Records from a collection
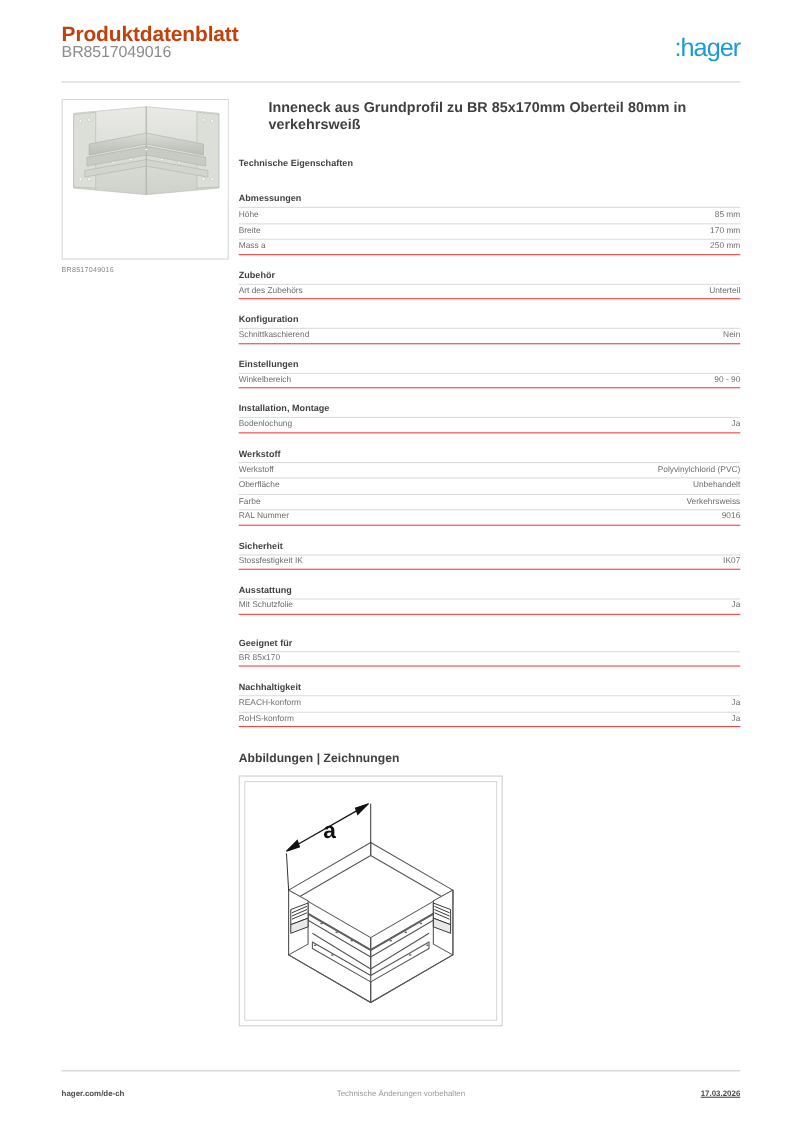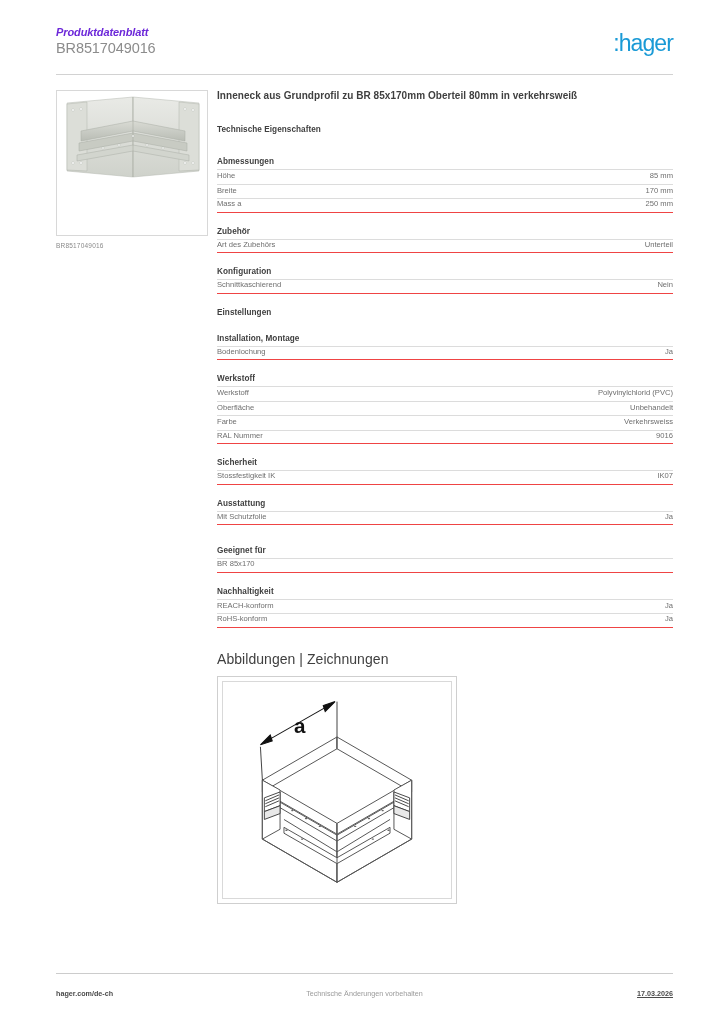--- a/index.html
+++ b/index.html
@@ -33,12 +33,11 @@
     height: 48px;
   }
   .doc-title {
-    font-size: 11px;
-    font-weight: bold;
-    color: #6d28d9;
+    font-size: 19px;
+    font-weight: bold;
+    color: #c2410c;
     letter-spacing: -0.1px;
     line-height: 16px;
-    font-style: italic;
   }
   .doc-subtitle {
     font-size: 14.5px;

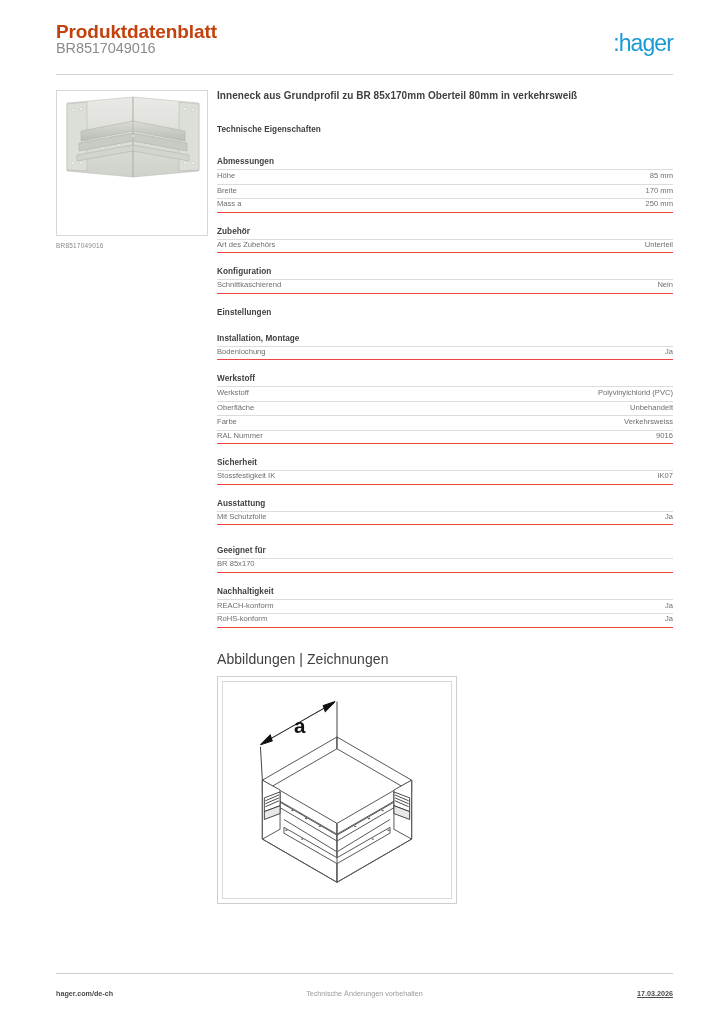--- a/index.html
+++ b/index.html
@@ -100,11 +100,12 @@
     width: 456px;
   }
   .product-desc {
-    font-size: 10px;
+    font-size: 13px;
     font-weight: bold;
     color: #3f3f3f;
     letter-spacing: 0.05px;
     margin-bottom: 24px;
+    margin-left: 27px;
   }
   .section-heading {
     font-size: 8.2px;

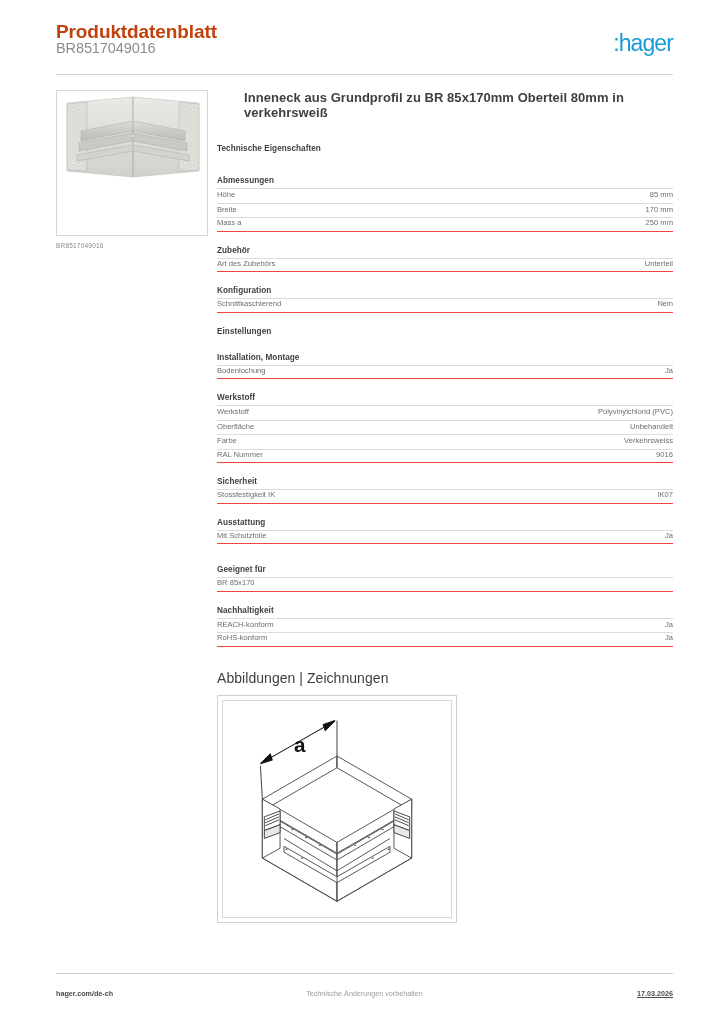--- a/index.html
+++ b/index.html
@@ -305,6 +305,10 @@
         </div>
         <div class="spec-group">
           <div class="group-title">Einstellungen</div>
+          <div class="spec-row">
+            <span class="spec-label">Winkelbereich</span>
+            <span class="spec-value">90 - 90</span>
+          </div>
         </div>
         <div class="spec-group">
           <div class="group-title">Installation, Montage</div>

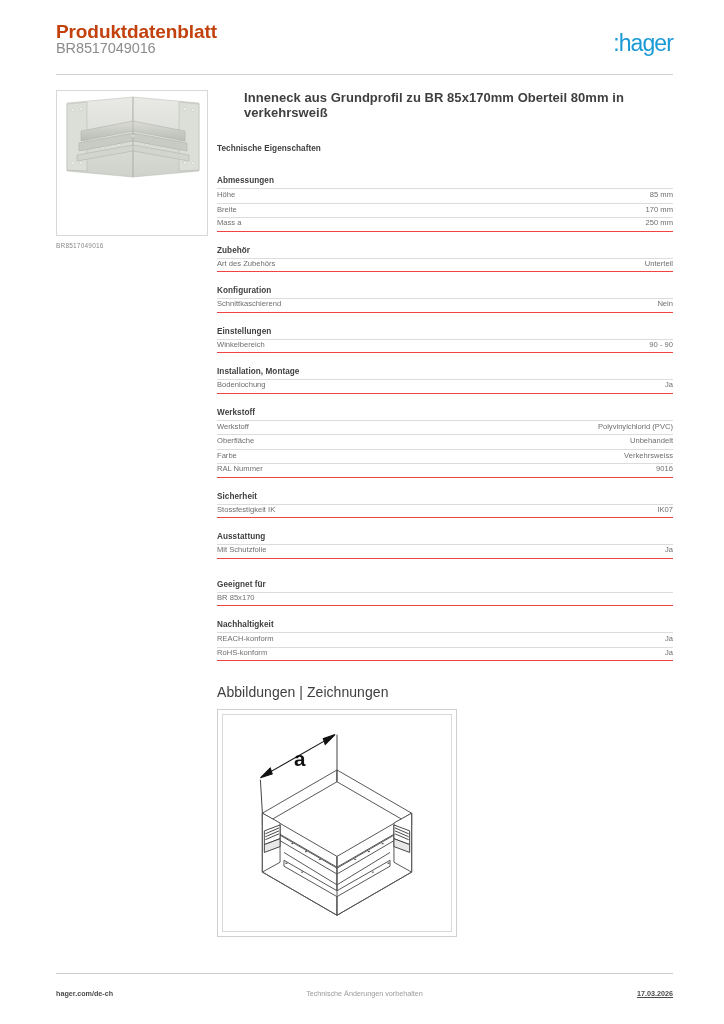--- a/index.html
+++ b/index.html
@@ -143,8 +143,8 @@
 
   
   .drawings-heading {
-    font-size: 14px;
-    font-weight: normal;
+    font-size: 11px;
+    font-weight: bold;
     color: #3f3f3f;
     margin-top: 23px;
     margin-bottom: 9px;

:: Instructions for the task ::
Repeat the exact lines from the first line of the data through the line containing "line-height: 16px;". Nothing else, no pictures.

:: Result below ::
--- a/index.html
+++ b/index.html
@@ -33,12 +33,11 @@
     height: 48px;
   }
   .doc-title {
-    font-size: 11px;
-    font-weight: bold;
-    color: #6d28d9;
+    font-size: 19px;
+    font-weight: bold;
+    color: #c2410c;
     letter-spacing: -0.1px;
     line-height: 16px;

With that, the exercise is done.